3, security: write operation segment submission and lock control, in the distributed system write security on the basis of control user write operation transaction;

4. Significant cost reduction:

Each copy undertakes read and write operations, and the water level is average
The copy is decoupled from the machine, freeing the specification limits of the machine, and different models and storage media can be used according to the access heat of the warehouse

Having said that, what happens in Galileo when the user performs a push? Let’s use an animation to briefly demonstrate:

User 3 and user 4 are two students who are in a hurry to get off work. Their local master branches are Submit 3 and Submit 4 respectively.
The gray circle at the bottom represents the loading of three copies of a repository on the server. You can see that two of the master branches point to commit 2, and one of them may have its master pointing to 1 due to network or other reasons.
When user 3 and user 4 submit the code before and after, user 3 will be the first to start the write process because user 3 will reach the service faster.
At the beginning of a write process, the current repository copy is checked for consistency, and the system can easily find that the backward replica 1 is inconsistent with the other two copies, so it is marked as unhealthy. For the copy of Unhealthy, it will not participate in any operation of Galileo’s writing or reading;
When user 4’s request is also accepted, the consistency check is also triggered, but because replica 1 is already marked unhealthy, the replica is “invisible” to user 4’s process.
After the process of user 3 checks that most copies are consistent, the process considers that the data can be written and transfers non-referenced data to the copies.

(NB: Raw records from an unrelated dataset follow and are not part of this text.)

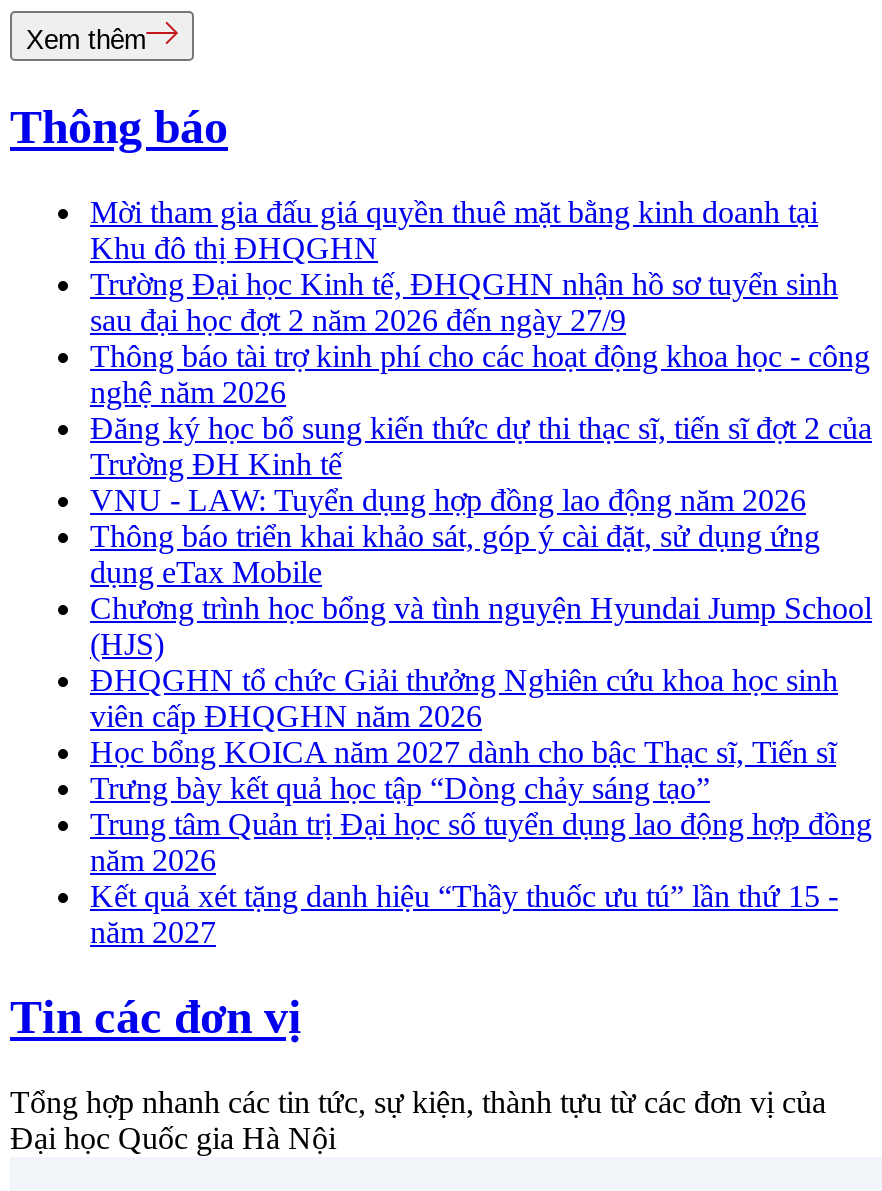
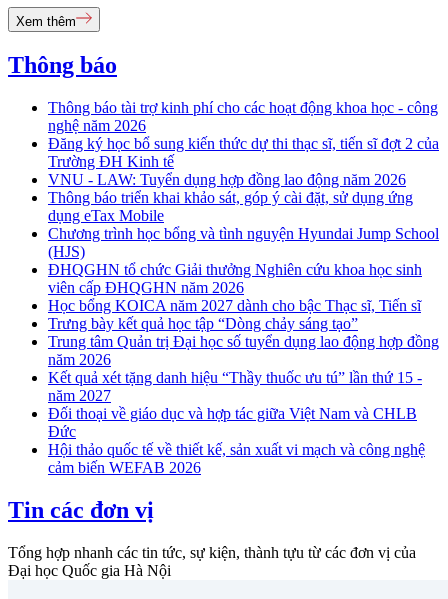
- Mời tham gia đấu giá quyền thuê mặt bằng kinh doanh tại
- Khu đô thị ĐHQGHN
- Trường Đại học Kinh tế, ĐHQGHN nhận hồ sơ tuyển sinh
- sau đại học đợt 2 năm 2026 đến ngày 27/9

moved up: Thông báo tài trợ kinh phí cho các hoạt động khoa học - công | nghệ năm 2026 | Đăng ký học bổ sung kiến thức dự thi thạc sĩ, tiến sĩ đợt 2 của | ... | Kết quả xét tặng danh hiệu “Thầy thuốc ưu tú” lần thứ 15 - | năm 2027

+ Đối thoại về giáo dục và hợp tác giữa Việt Nam và CHLB
+ Đức
+ Hội thảo quốc tế về thiết kế, sản xuất vi mạch và công nghệ
+ cảm biến WEFAB 2026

The process of user 4 is the same, and because the non-referenced data does not change the branch information, it does not need to be locked and can be operated at the same time.
When the user 3 process receives the non-referenced data transfer successfully, it starts to update the reference, and the first step is to preempt the lock of the repository. Fortunately, the lock is idle. User 3’s process successfully locks and begins to rewrite the reference to the copy.
When user 4’s process completes the transfer of non-reference data, it also starts to update the reference. Similarly, before the update operation, the user needs to grab the lock, but the lock is already occupied, and the process of user 4 enters the waiting phase (if the wait times out, the user directly tells user 4 that the submission fails).
When user 3’s process successfully overwrites the reference, the vault lock is released. The master branch of the repository on the server has been changed to point to 3. User 3 can happily leave work;
When the lock is released, user 4’s process quickly preempts and tries to change the reference point, but finds that the target reference master is different (previously 2, now 3 changed by user 3). User 4’s process fails and releases the lock. A message similar to “The remote branch has been updated, please pull the latest submission and push it” is displayed on user 4’s local device.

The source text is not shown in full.